By Gage Skidmore from Surprise, AZ, United States of America - Donald Trump, CC BY-SA 2.0, commons.wikimedia.org/w/index.php

US President Donald Trump’s implementation of tariffs, particularly on China, Mexico, and Canada, has dominated news headlines recently. The second Trump administration believes that the tariffs are his primary weapon in the war against opioid-related overdose deaths and “the scourge of fenatanyl” in particular. 

White House staff have alleged that the chemicals that go into fentanyl are produced in China, developed in Canadian labs, and distributed around the US by Mexican gangs. Trump claims he is implementing tariffs as a means of ousting shadowy players involved in this complex tripartite system, and protecting vulnerable US citizens. 
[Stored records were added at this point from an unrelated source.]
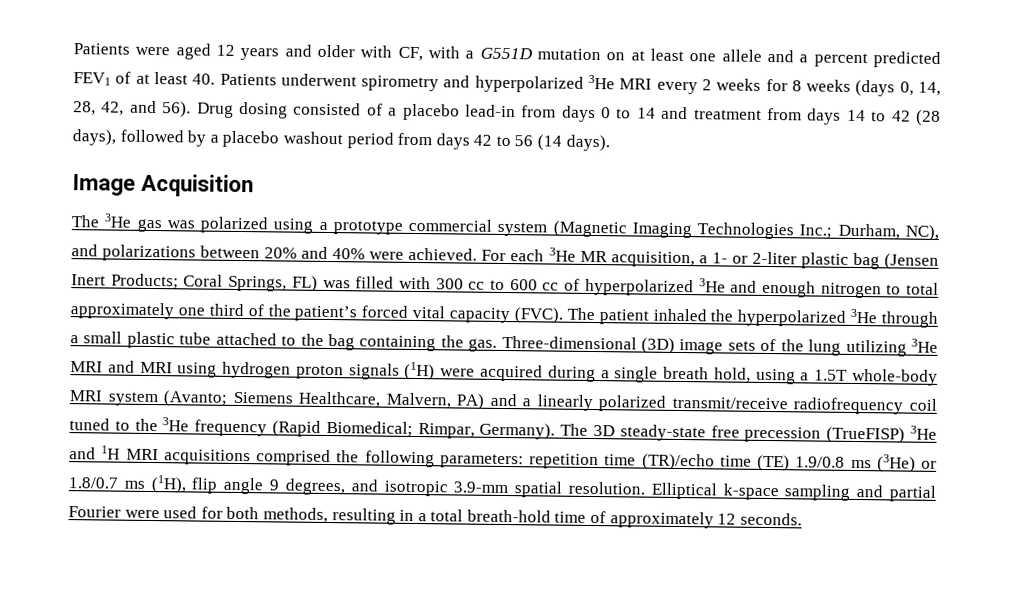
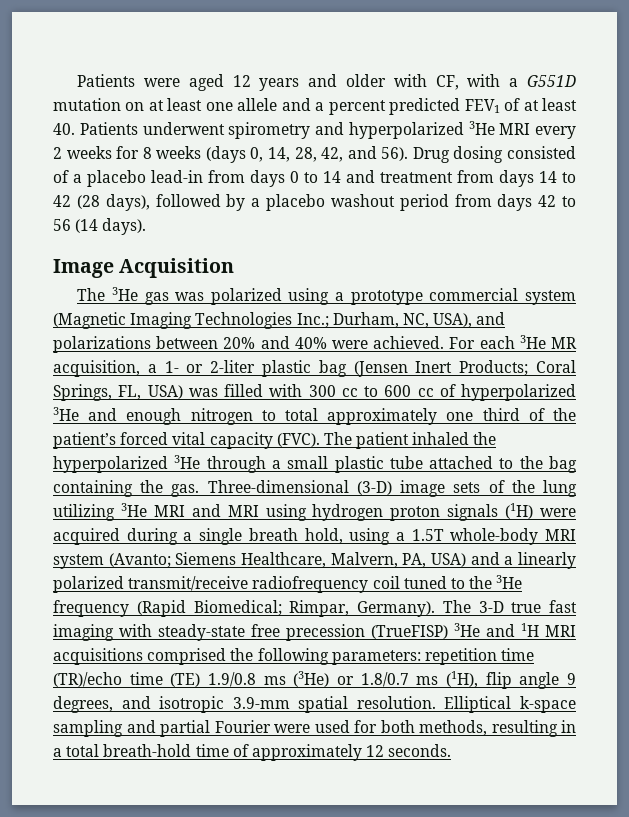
- The 3He gas was polarized using a prototype commercial system (Magnetic Imaging Technologies Inc.; Durham, NC), and polarizations between 20% and 40% were achieved.
+ The 3He gas was polarized using a prototype commercial system (Magnetic Imaging Technologies Inc.; Durham, NC, USA), and polarizations between 20% and 40% were achieved.
- For each 3He MR acquisition, a 1- or 2-liter plastic bag (Jensen Inert Products; Coral Springs, FL) was filled with 300 cc to 600 cc of hyperpolarized 3He and enough nitrogen to total approximately one third of the patient’s forced vital capacity (FVC).
+ For each 3He MR acquisition, a 1- or 2-liter plastic bag (Jensen Inert Products; Coral Springs, FL, USA) was filled with 300 cc to 600 cc of hyperpolarized 3He and enough nitrogen to total approximately one third of the patient’s forced vital capacity (FVC).
- Three-dimensional (3D) image sets of the lung utilizing 3He MRI and MRI using hydrogen proton signals (1H) were acquired during a single breath hold, using a 1.5T whole-body MRI system (Avanto; Siemens Healthcare, Malvern, PA) and a linearly polarized transmit/receive radiofrequency coil tuned to the 3He frequency (Rapid Biomedical; Rimpar, Germany).
+ Three-dimensional (3-D) image sets of the lung utilizing 3He MRI and MRI using hydrogen proton signals (1H) were acquired during a single breath hold, using a 1.5T whole-body MRI system (Avanto; Siemens Healthcare, Malvern, PA, USA) and a linearly polarized transmit/receive radiofrequency coil tuned to the 3He frequency (Rapid Biomedical; Rimpar, Germany).
- The 3D steady-state free precession (TrueFISP) 3He and 1H MRI acquisitions comprised the following parameters: repetition time (TR)/echo time (TE) 1.9/0.8 ms (3He) or 1.8/0.7 ms (1H), flip angle 9 degrees, and isotropic 3.9-mm spatial resolution.
+ The 3-D true fast imaging with steady-state free precession (TrueFISP) 3He and 1H MRI acquisitions comprised the following parameters: repetition time (TR)/echo time (TE) 1.9/0.8 ms (3He) or 1.8/0.7 ms (1H), flip angle 9 degrees, and isotropic 3.9-mm spatial resolution.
However, the tariffs are not unique to black market fentanyl supply chains. As well as threatening further tariffs on European allies, a 10 percent tariff on Chinese imports will affect manufacturers of generic medicines.

John Murphy, CEO, Association for Accessible Medicines, said, “Tariffs on products from Canada, Mexico, and China could increase already problematic drug shortages. Generic manufacturers simply can’t absorb new costs. Our manufacturers sell at an extremely low price, sometimes at a loss, and are increasingly forced to exit markets where they are underwater. The overall value of all generic sales in the US has gone down by $6.4 billion in five years despite growth in volume and new generic launches. Tariffs would make this much worse.”

The Healthcare Distribution Alliance is also skeptical of the tariffs and has expressed concern about the negative impacts they will incur on pharmaceutical supply chains and patients: “Tariffs on pharmaceuticals would strain the pharmaceutical supply chain and could adversely affect American patients, whether through increased medical product costs or manufacturers leaving the market. Accordingly, we ask the administration to consider establishing exemptions for pharmaceutical products and long implementation timelines to maintain the safe and efficient delivery of approximately 10 million medicines and healthcare products every day.”

Some US-based stakeholders are looking to bring more API manufacturing operations to US shores. The Missouri-based API Innovation Center, for example, received $9.55 million from the state in January to do just that. A 2024 white paper prepared by the API Innovation Center outlines a national strategy to reshore at least 25 percent of small molecule API production to the US by 2030. The current dependency on China and India for APIs, according to the report, is being viewed as a national security risk because of supply chain vulnerabilities, quality issues, and geopolitical uncertainties.

Around 83 percent of the top 100 generic medicines prescribed in the US have no domestic API source, the white paper adds, and more than 90 percent of common antivirals and antibiotics also rely on imported APIs. Whilst US API production has decreased by 61 percent in the past ten years, India and China have seen dramatic increases in their production capacities. So what’s stopping the US from generating its own APIs?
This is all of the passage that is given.